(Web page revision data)
★ ★ ★ ★
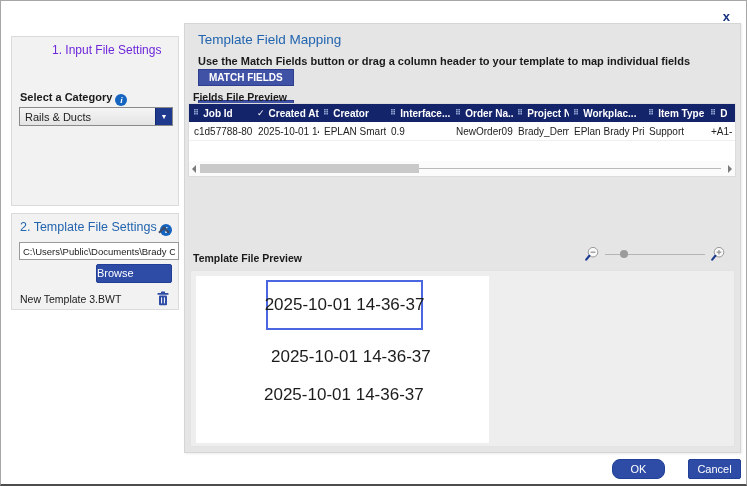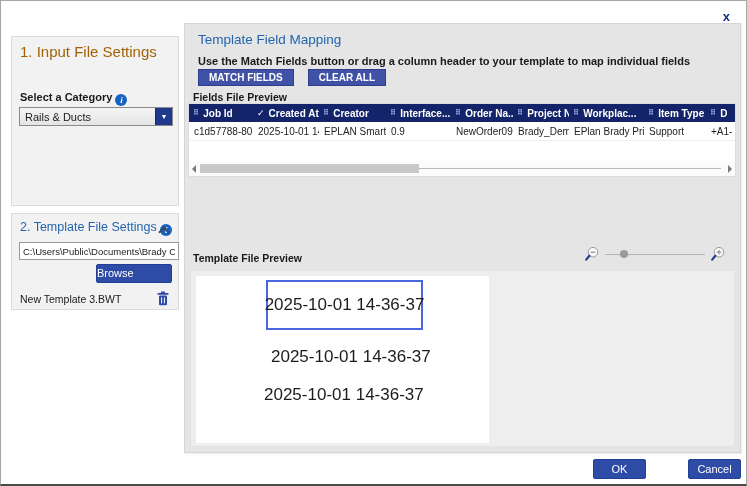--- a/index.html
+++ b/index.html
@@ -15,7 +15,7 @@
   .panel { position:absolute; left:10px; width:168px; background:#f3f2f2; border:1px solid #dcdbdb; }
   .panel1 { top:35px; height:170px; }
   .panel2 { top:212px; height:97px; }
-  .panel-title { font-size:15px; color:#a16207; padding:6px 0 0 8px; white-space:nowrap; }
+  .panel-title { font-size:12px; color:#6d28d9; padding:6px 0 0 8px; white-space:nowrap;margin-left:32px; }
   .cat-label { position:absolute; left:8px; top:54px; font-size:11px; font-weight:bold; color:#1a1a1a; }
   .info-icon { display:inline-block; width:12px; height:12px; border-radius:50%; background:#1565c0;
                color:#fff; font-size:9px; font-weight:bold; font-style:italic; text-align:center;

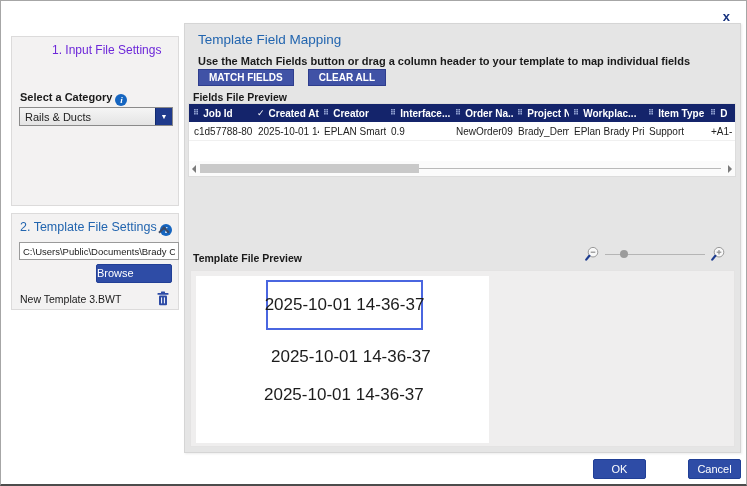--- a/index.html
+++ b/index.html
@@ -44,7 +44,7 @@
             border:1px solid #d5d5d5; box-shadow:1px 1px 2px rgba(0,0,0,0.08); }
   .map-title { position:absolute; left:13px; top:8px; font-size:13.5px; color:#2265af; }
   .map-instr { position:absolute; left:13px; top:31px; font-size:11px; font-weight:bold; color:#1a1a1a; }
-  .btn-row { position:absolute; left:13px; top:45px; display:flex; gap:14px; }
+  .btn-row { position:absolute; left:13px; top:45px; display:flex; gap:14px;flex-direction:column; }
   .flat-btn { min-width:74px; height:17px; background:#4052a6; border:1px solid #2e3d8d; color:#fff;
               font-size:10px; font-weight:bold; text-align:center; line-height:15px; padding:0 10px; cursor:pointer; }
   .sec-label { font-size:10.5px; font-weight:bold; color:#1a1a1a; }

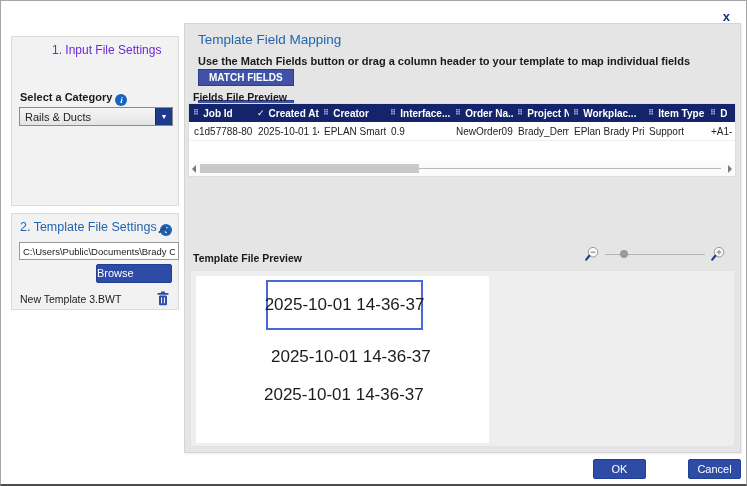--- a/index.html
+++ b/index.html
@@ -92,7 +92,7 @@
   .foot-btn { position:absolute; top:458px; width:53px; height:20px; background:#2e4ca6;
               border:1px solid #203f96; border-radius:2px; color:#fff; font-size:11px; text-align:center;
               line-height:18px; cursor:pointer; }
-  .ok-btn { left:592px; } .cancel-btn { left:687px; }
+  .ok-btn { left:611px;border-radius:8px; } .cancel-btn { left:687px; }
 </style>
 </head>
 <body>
★ ★ ★ ★
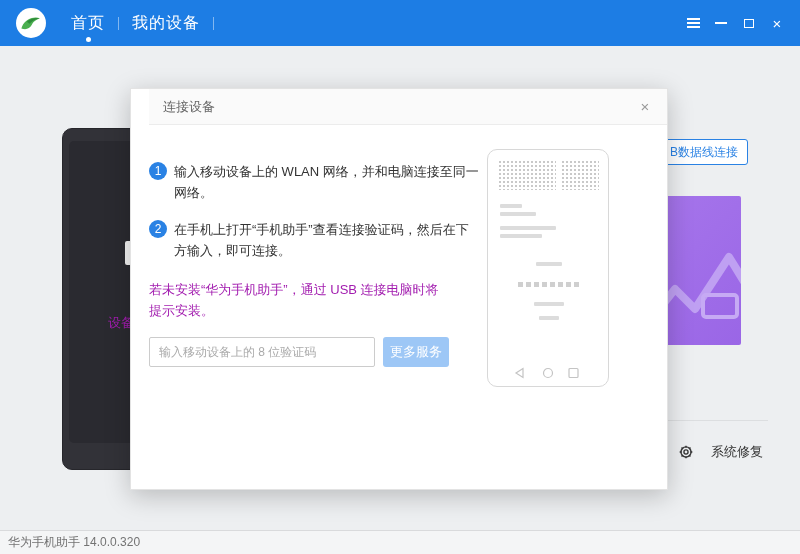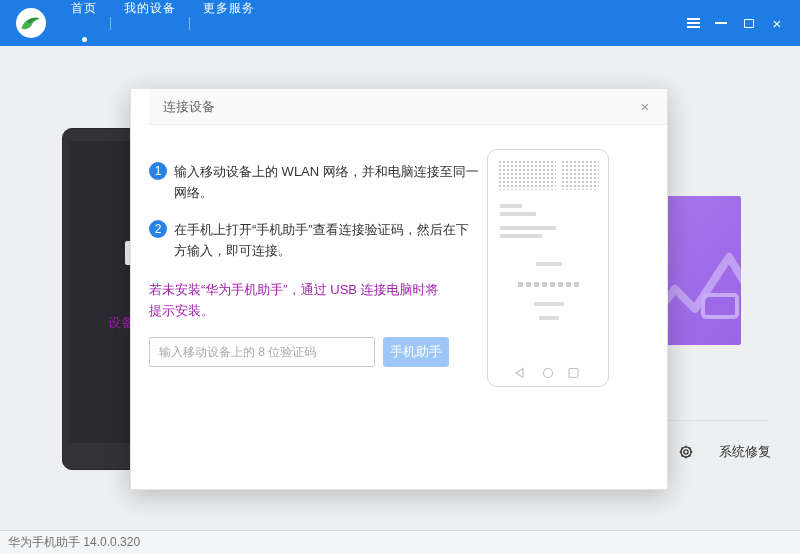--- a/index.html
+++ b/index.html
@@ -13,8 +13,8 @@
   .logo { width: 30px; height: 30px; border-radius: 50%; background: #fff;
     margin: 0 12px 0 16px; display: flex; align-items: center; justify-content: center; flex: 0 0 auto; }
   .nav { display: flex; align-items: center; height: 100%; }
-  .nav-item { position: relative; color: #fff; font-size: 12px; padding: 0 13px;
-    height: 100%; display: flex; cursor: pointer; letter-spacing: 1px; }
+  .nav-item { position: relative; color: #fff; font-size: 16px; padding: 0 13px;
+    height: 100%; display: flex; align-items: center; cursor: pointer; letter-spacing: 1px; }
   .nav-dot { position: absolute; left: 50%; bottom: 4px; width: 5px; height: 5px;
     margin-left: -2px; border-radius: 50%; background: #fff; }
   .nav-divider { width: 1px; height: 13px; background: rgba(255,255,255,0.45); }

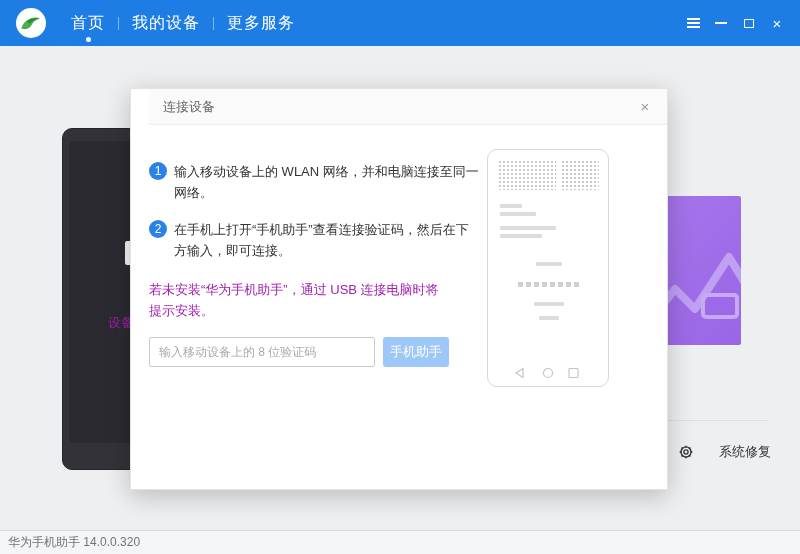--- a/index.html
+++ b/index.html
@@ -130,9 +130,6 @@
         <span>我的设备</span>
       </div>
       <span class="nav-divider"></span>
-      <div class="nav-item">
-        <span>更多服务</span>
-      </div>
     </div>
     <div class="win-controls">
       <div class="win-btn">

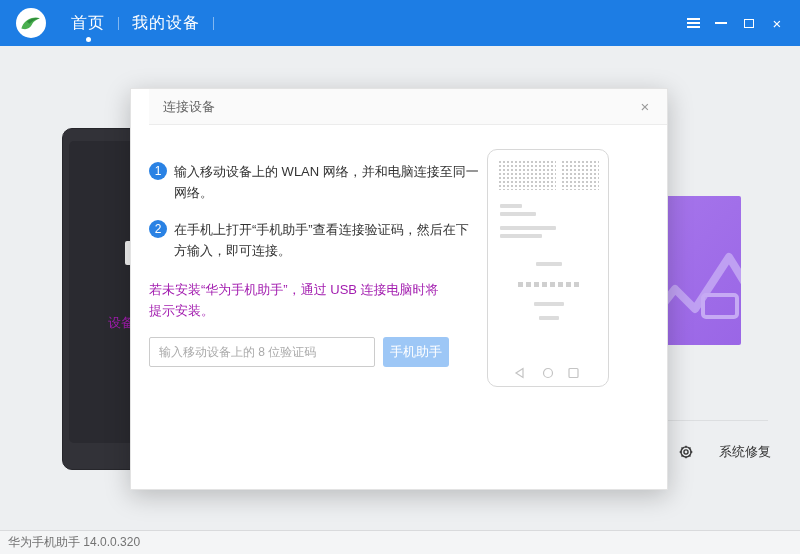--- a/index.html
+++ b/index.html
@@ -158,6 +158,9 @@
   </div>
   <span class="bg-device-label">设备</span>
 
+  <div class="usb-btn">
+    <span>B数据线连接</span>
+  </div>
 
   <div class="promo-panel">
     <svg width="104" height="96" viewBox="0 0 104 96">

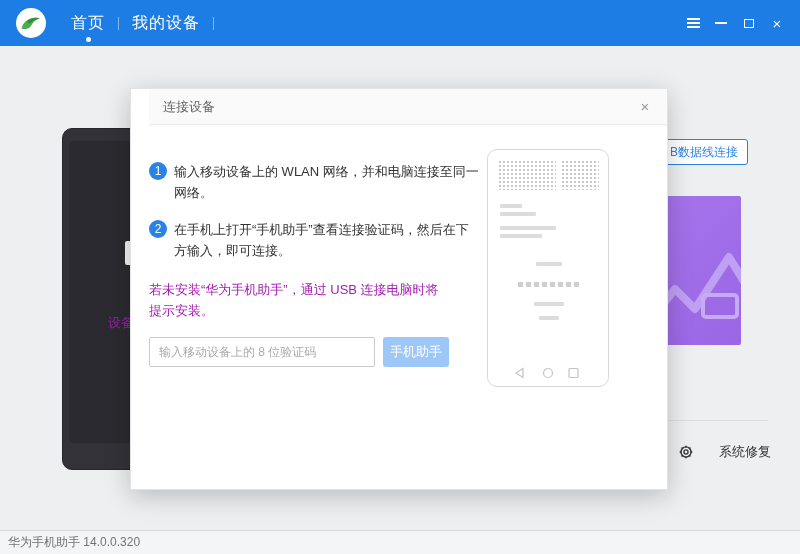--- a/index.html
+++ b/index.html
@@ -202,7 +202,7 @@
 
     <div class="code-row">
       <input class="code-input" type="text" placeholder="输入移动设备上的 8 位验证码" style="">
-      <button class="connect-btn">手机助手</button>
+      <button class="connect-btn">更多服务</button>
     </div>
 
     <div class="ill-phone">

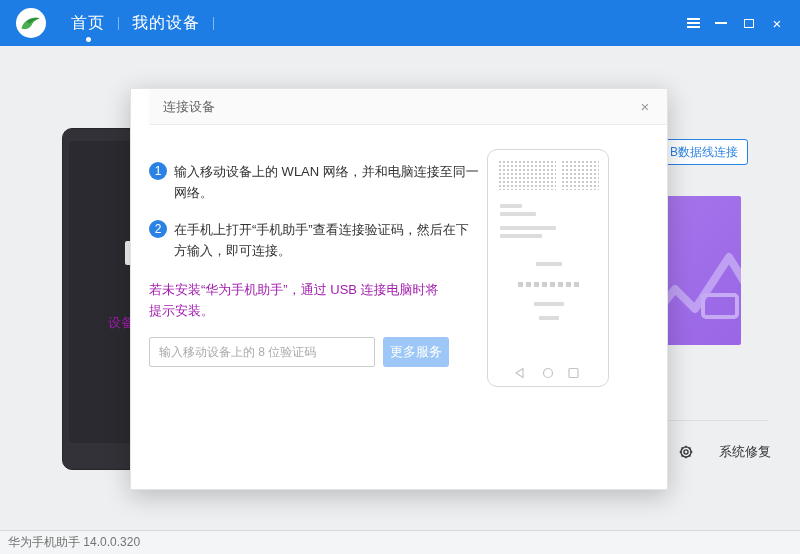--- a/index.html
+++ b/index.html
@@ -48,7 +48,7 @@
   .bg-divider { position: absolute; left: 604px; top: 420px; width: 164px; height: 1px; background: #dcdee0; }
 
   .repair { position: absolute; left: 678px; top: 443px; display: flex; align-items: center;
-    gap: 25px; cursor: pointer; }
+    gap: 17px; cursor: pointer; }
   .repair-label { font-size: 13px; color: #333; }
★ ★ ★ ★
Problem to solve
The expected answer is each line of the records above that includes the string "text".

Response to the task
                color:#fff; font-size:9px; font-weight:bold; font-style:italic; text-align:center;
               font-size:10px; font-weight:bold; text-align:center; line-height:15px; padding:0 10px; cursor:pointer; }
               border:1px solid #203f96; border-radius:2px; color:#fff; font-size:11px; text-align:center;
       <input class="code-input" type="text" placeholder="输入移动设备上的 8 位验证码" style="">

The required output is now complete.